KEVIN SMITH DIRECTS MICHAEL PARKS & JUSTIN LONG IN TUSK

year: 2014 rating: **1/2
“It’s such a fine line between stupid and, uh, clever,” said a member of the fictional heavy metal band Spinal Tap. And the same can be said of Kevin Smith’s TUSK, in which a snarky podcaster is trapped inside the rural manor of a crazy old man with an obsession for walruses!

The first half is pretty great, aiming headlong for horror film parody… The doomed claustrophobic setting of MISERY combined with the mad scientist agenda of SSSSSSS pits two polar opposites in the middle of nowhere, Canada…
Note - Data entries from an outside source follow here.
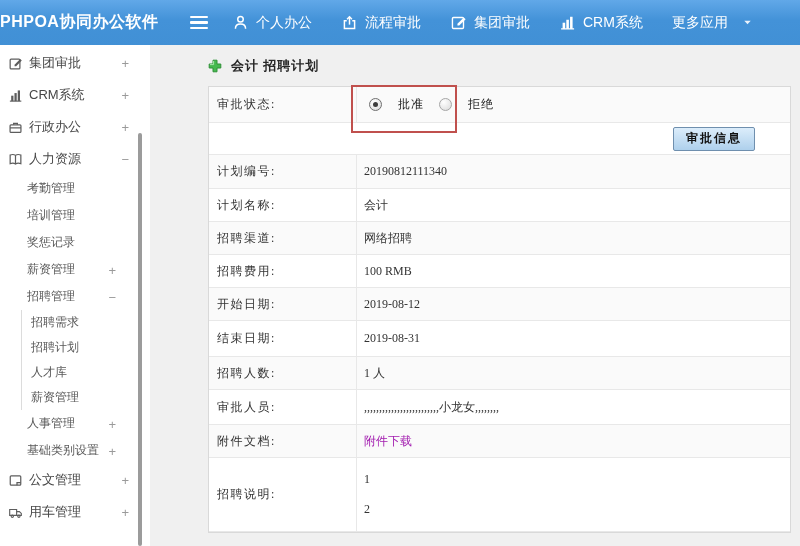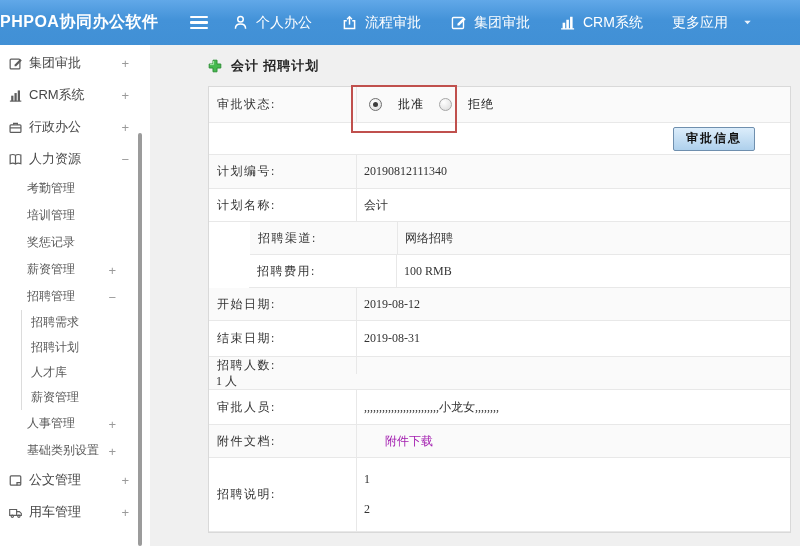"招聘渠道:" div.row { margin-left: 41px -> none }
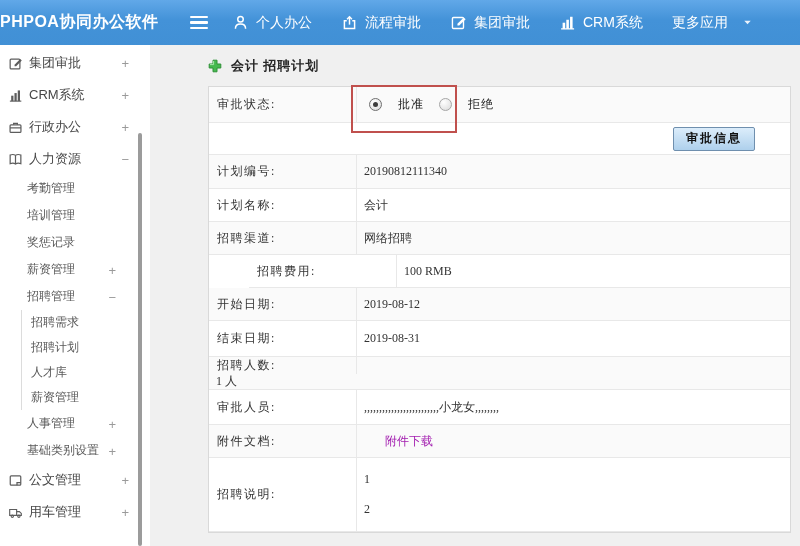"招聘费用:" div.row { margin-left: 40px -> none }
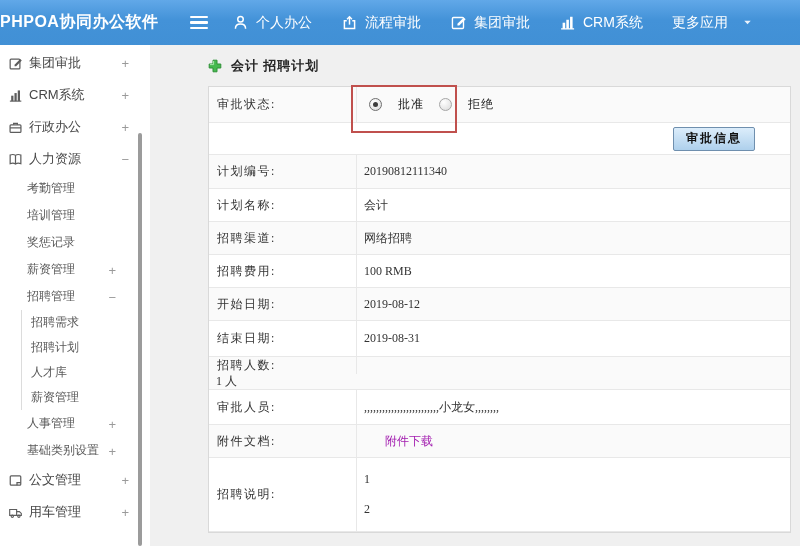"招聘人数:" div.row { flex-direction: column -> none }
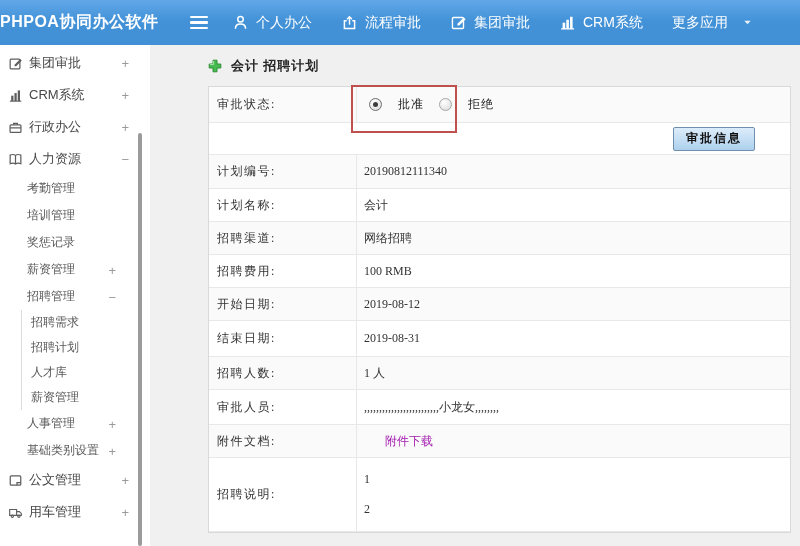"附件文档:" div.row { gap: 21px -> none }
Justin Long’s Wallace delivers the Kevin Smith dialogue with perfection. Spouting one-liners and poking fun at just about everything, and then some, he’s more a brash Jason Lee than, say, the Ben Affleck style nice guy protagonist. Meanwhile his show partner, Teddy, played by a fully grown Haley Joel Osment, is the straight man of the group – and the least adventurous. With a cheating heart piercing his (way too) gorgeous girlfriend, the perpetually flawed Wallace makes for a victim who reaps what he sows: although no one deserves what's eventually coming to him...

iTunes Artwork
Enter veteran character-actor Michael Parks as the "wise" old fella with many tales to tell. His eccentric Howard Howe delivers Gothic monologues while Long bends a sarcastic ear to every overly-pronounced syllable, often lifted from literary quotes. Their conversations could have gone on forever: If only we remained indoors...

Sadly, TUSK hits a massive wall with the introduction of Johnny Depp’s would-be rescuer, Guy Lapointe. A combination of Dr. Livingston, Inspector Clouseau and Columbo, Depp lets loose a 15-minute string that hardly progresses the story at hand. With phony makeup befitting an SNL skit, not only does he reveal an otherwise mysterious lunatic, we get a narrative flashback turning the deliciously sinister Parks into a nonthreatening clown.

It isn't Johnny's fault, entirely. Any character intruding upon such offbeat potential would have done the same amount of damage. But one gets the feeling indie director Smith was getting his big name money’s worth with this prolonged “surprise” role – damn shame all that cotton candy had to ruin such a wonderfully devious Fun House/Freak Show ride.